[Exercise]
Write out the entries below exactly, but only from the line containing "color: #a21caf ->" through the line containing "font-size: 17px ->", and without the pictures.

[Data supplied]
- Opening Delimiter -

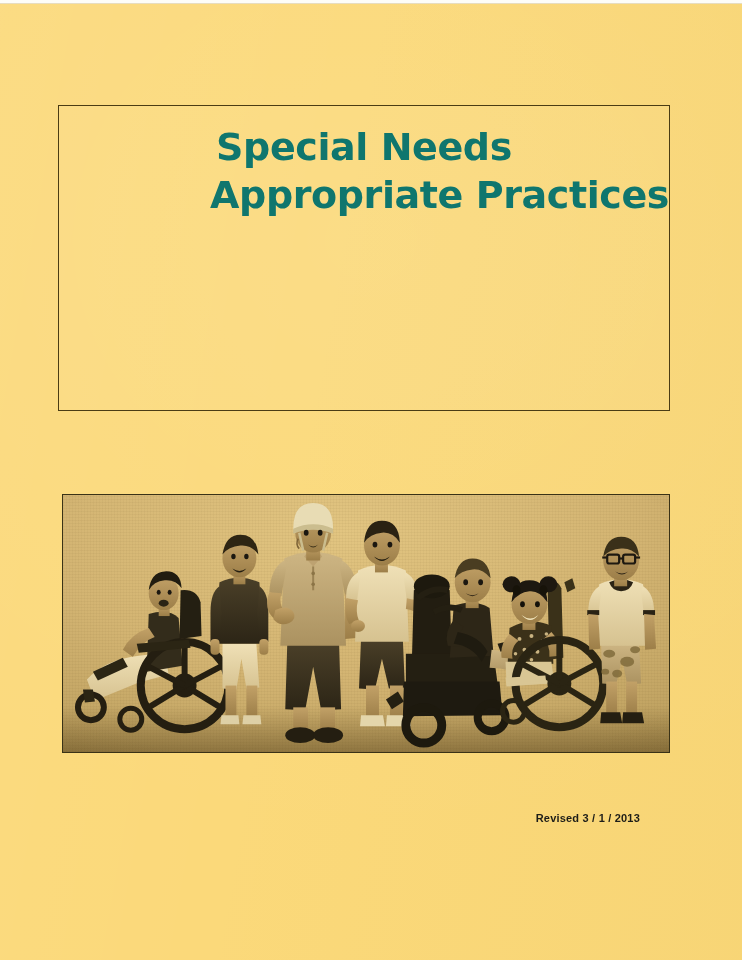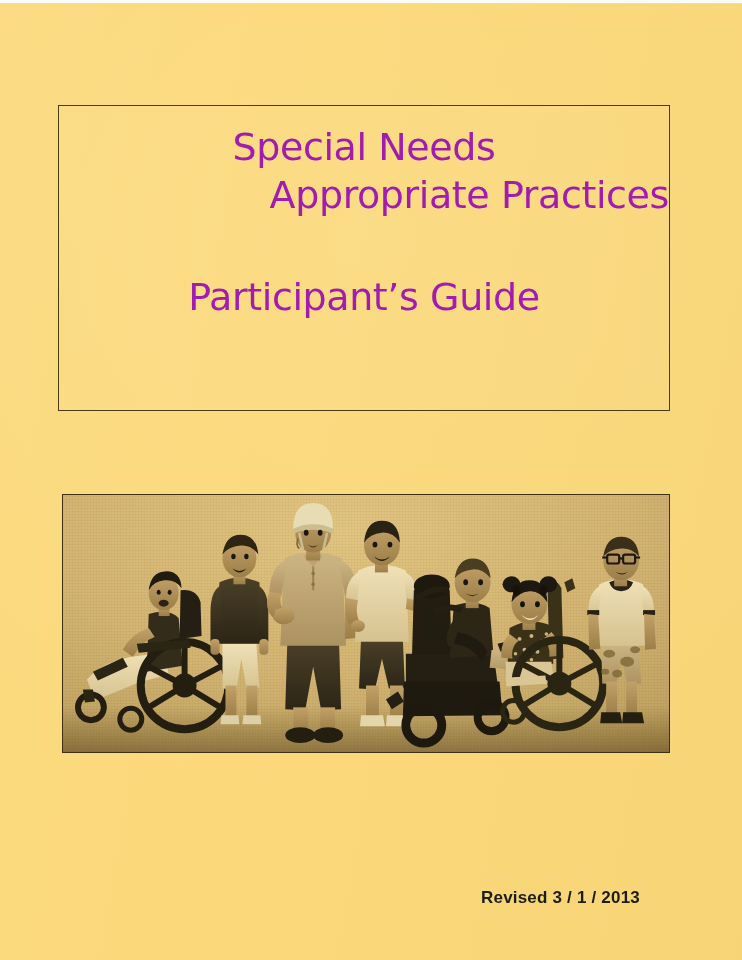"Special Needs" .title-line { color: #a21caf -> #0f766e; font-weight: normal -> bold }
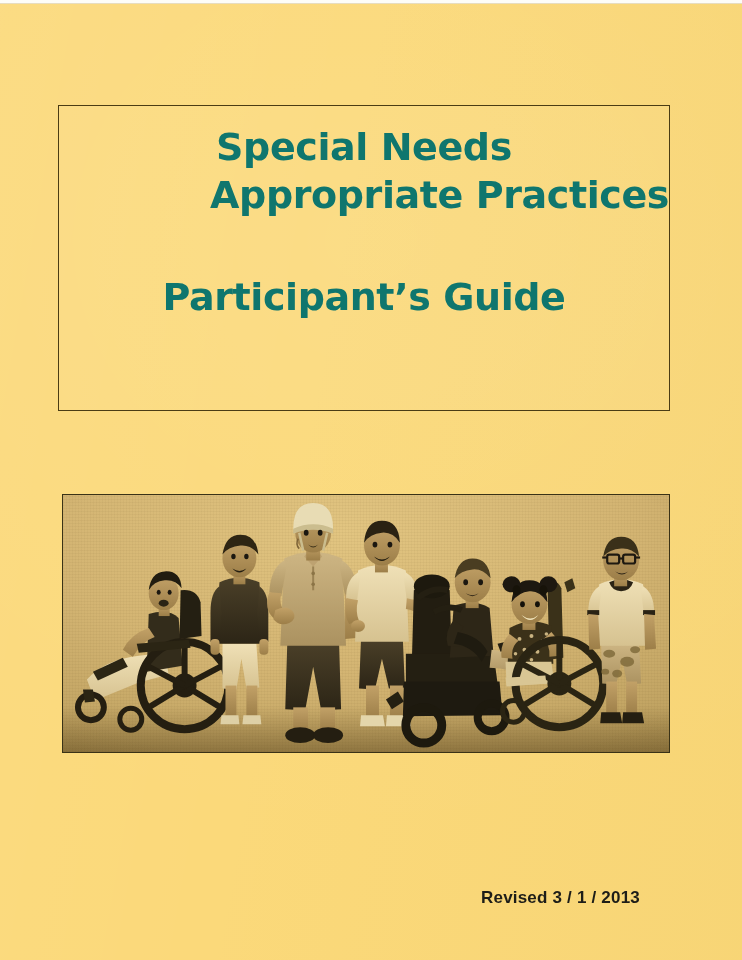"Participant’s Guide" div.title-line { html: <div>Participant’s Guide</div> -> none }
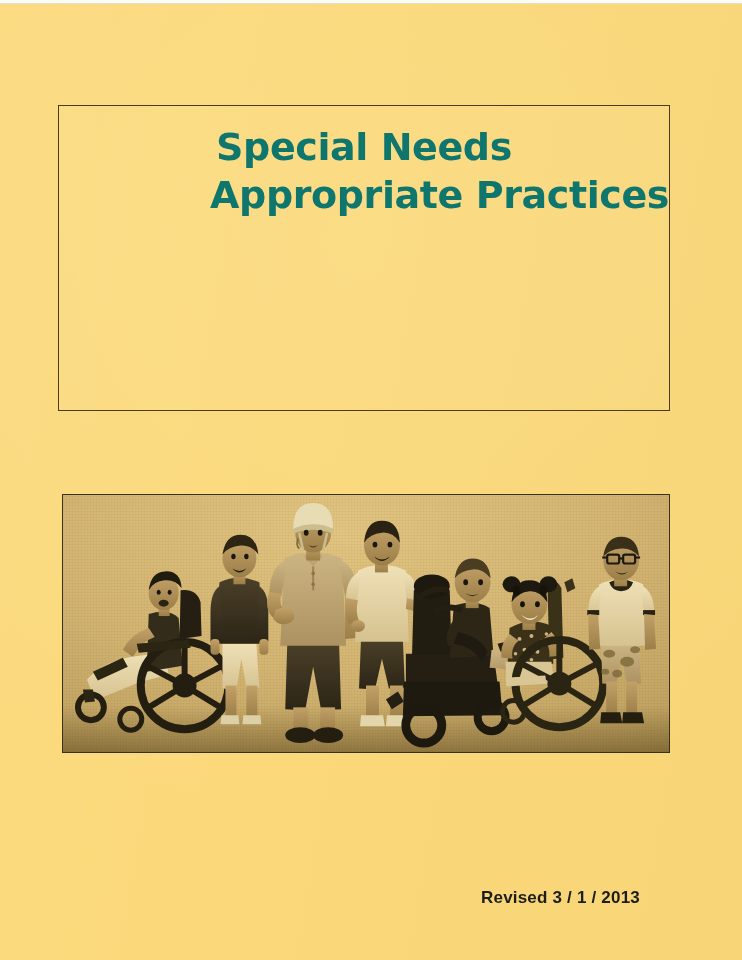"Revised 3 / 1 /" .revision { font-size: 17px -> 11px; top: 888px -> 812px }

- Closing Delimiter -
- Opening Delimiter -

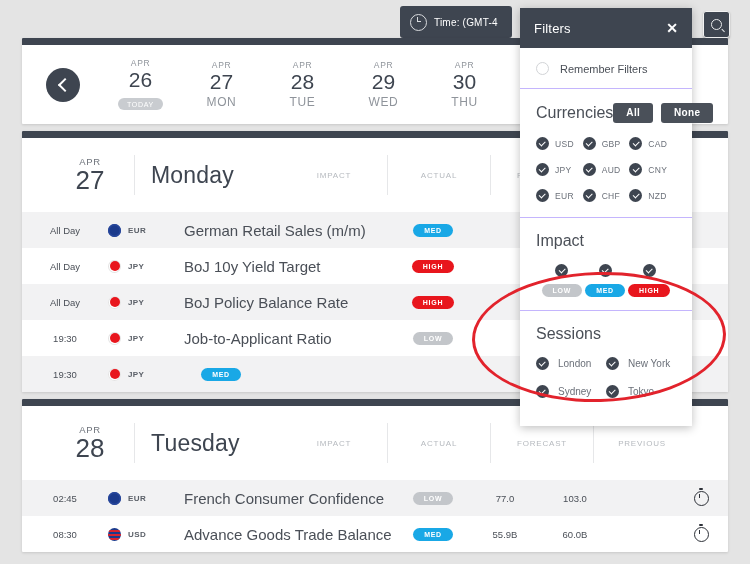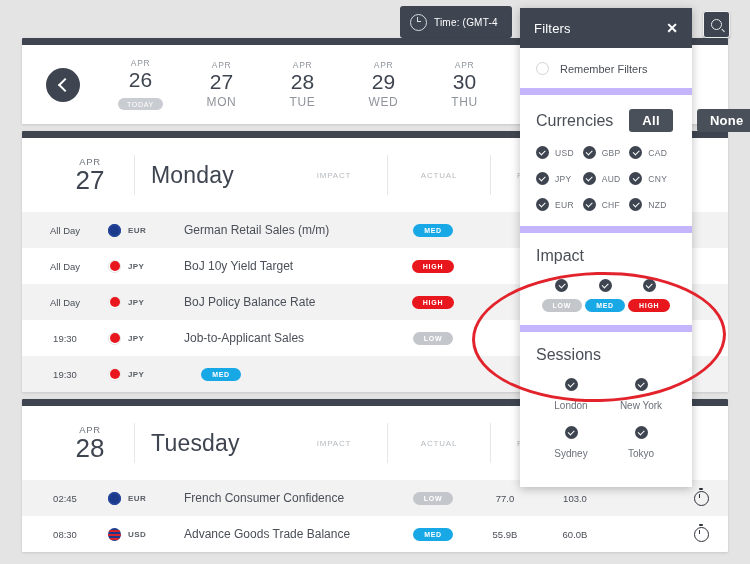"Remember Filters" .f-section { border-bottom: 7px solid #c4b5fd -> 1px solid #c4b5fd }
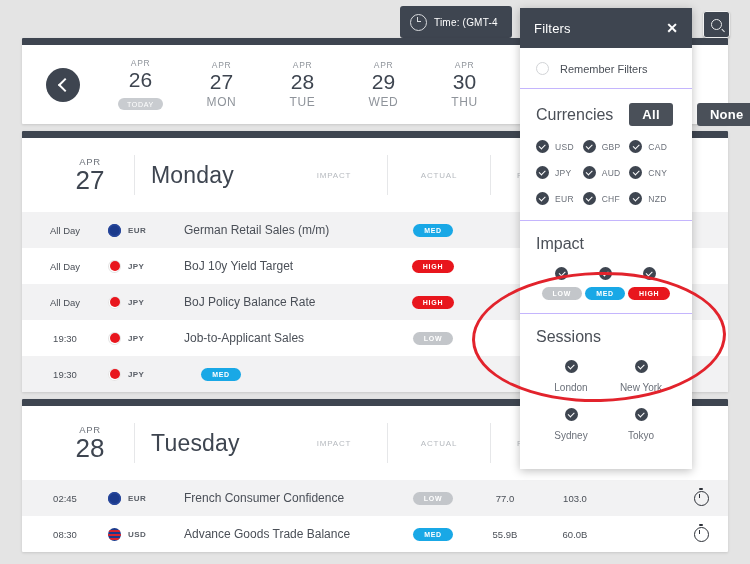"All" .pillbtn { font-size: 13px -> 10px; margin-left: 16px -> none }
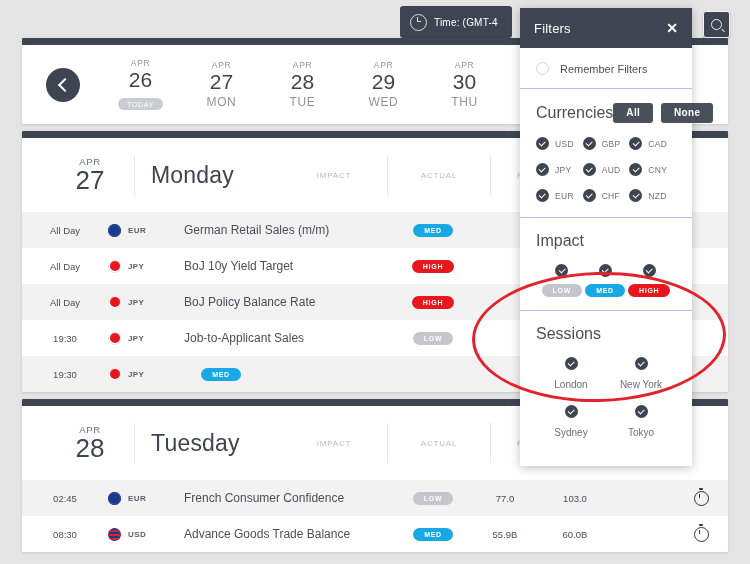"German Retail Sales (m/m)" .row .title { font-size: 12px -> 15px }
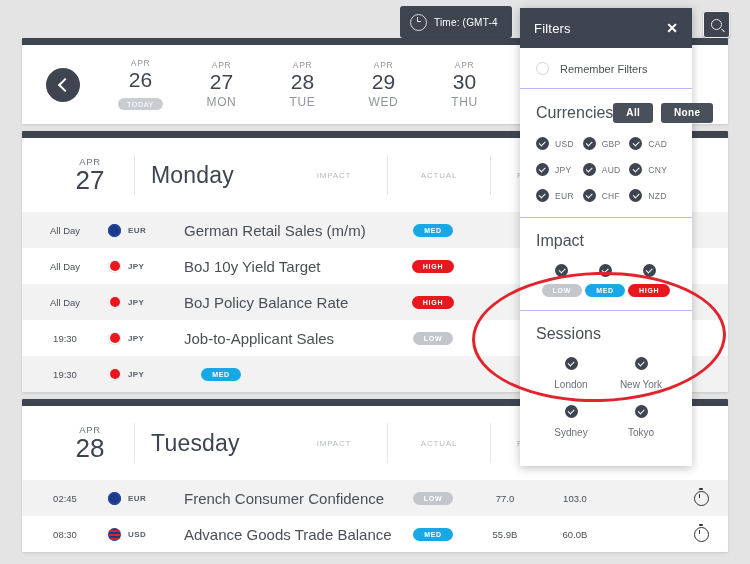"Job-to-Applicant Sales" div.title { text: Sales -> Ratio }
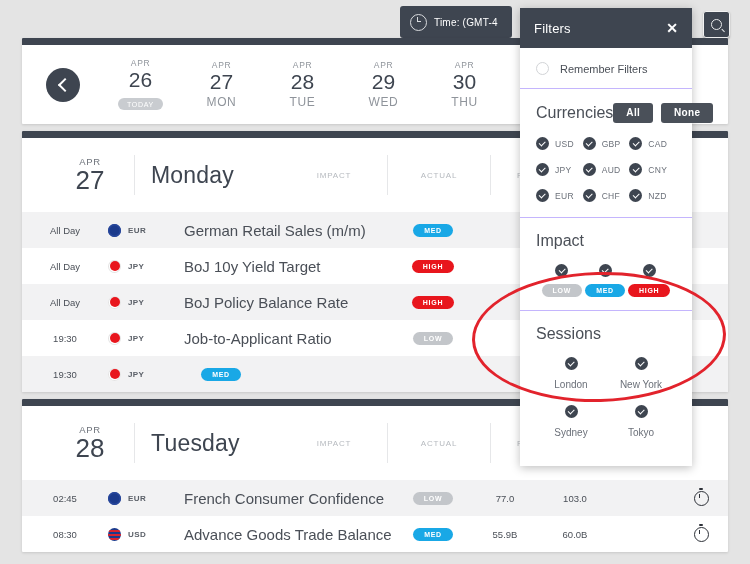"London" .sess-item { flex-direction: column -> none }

- Closing Delimiter -
- Opening Delimiter -

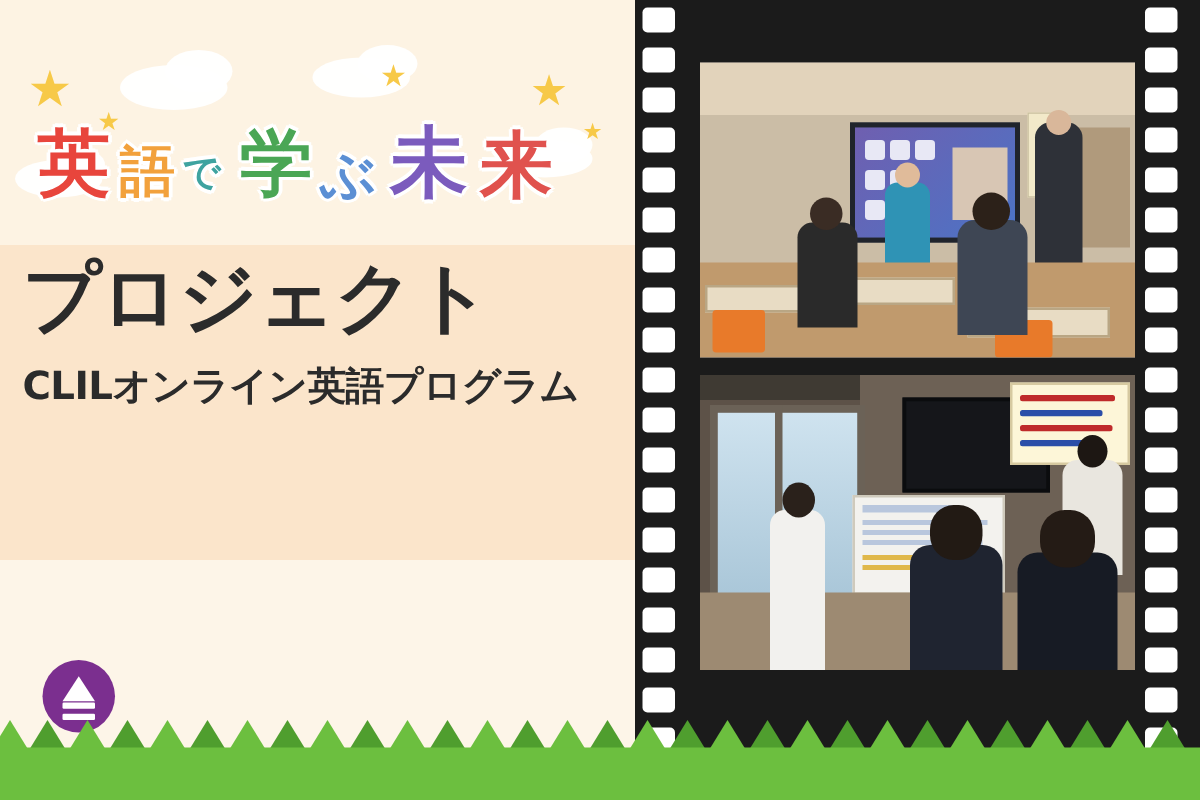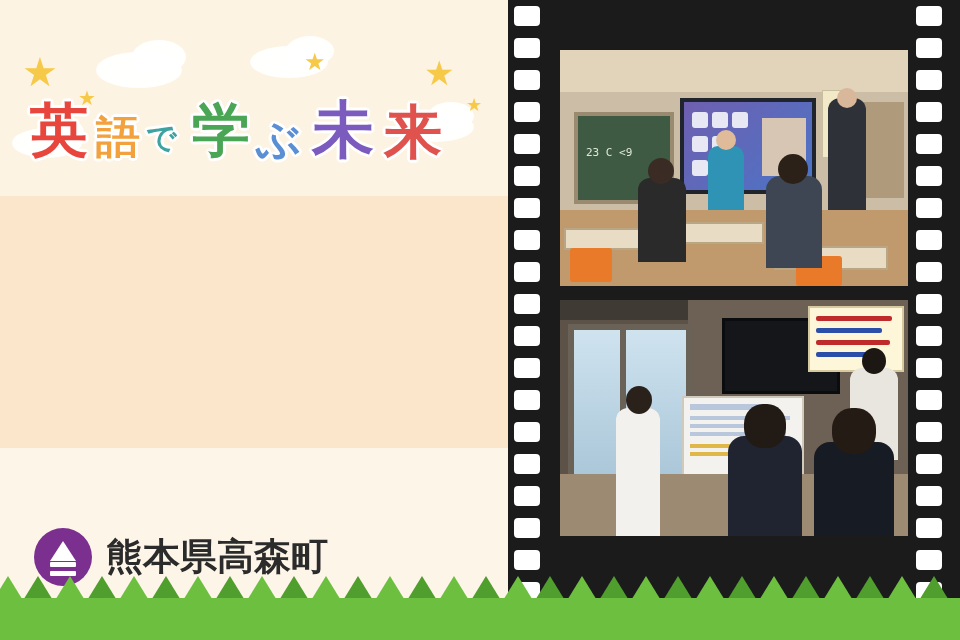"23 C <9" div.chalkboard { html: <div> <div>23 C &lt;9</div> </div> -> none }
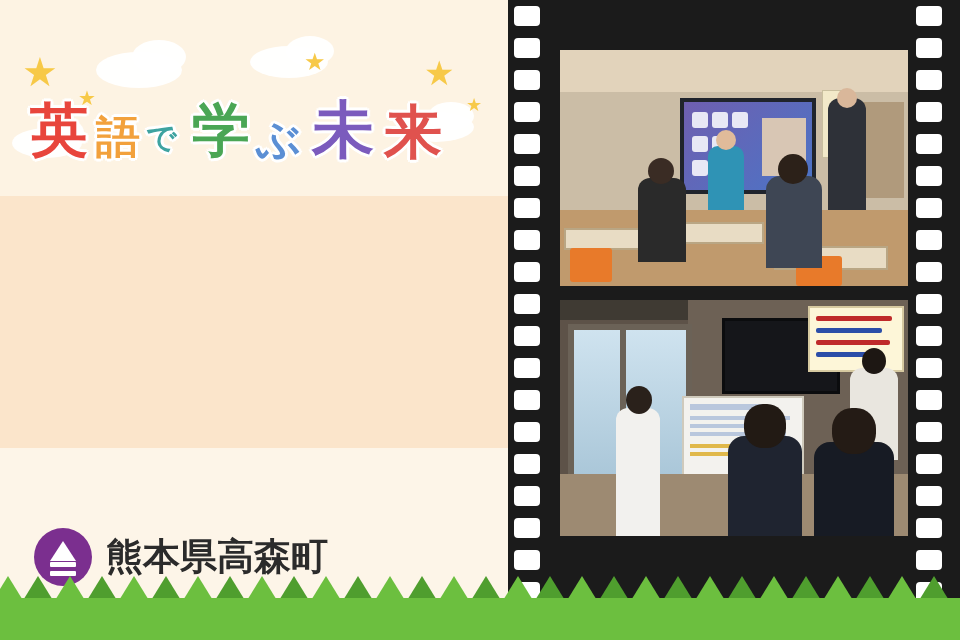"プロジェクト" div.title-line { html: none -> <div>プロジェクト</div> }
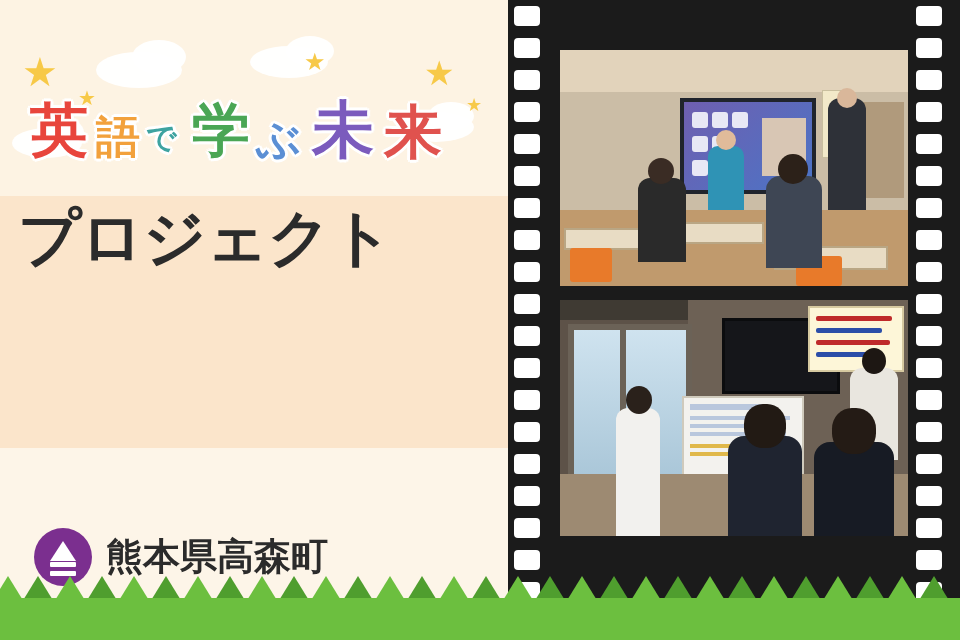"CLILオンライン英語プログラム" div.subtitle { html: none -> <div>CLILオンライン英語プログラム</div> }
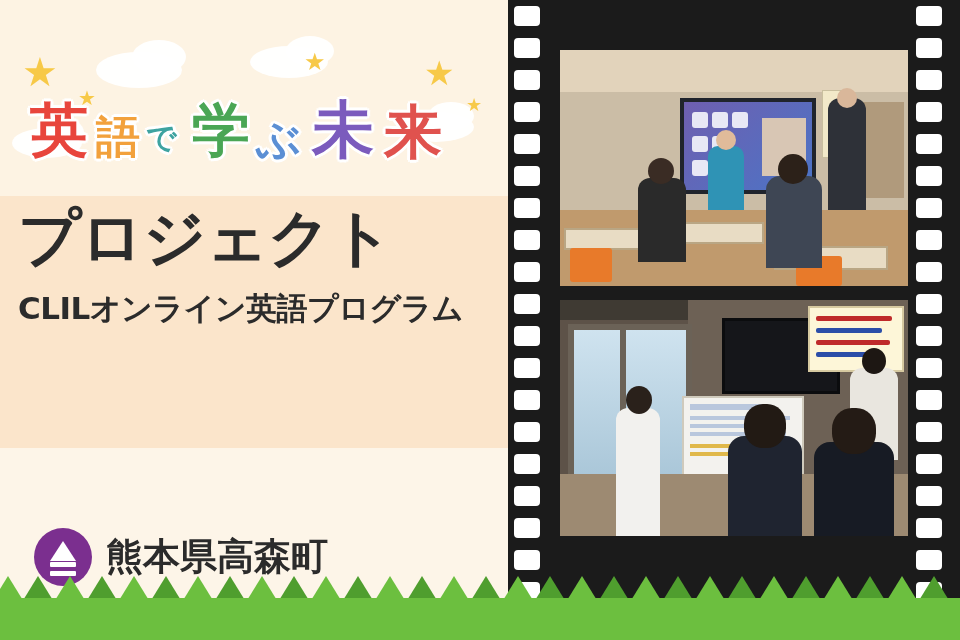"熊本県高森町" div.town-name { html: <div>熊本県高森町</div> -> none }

- Closing Delimiter -

[Reply to the task]
"Special Needs" .title-line { color: #a21caf -> #0f766e; font-weight: normal -> bold }
"Participant’s Guide" div.title-line { html: <div>Participant’s Guide</div> -> none }
"Revised 3 / 1 /" .revision { font-size: 17px -> 11px; top: 888px -> 812px }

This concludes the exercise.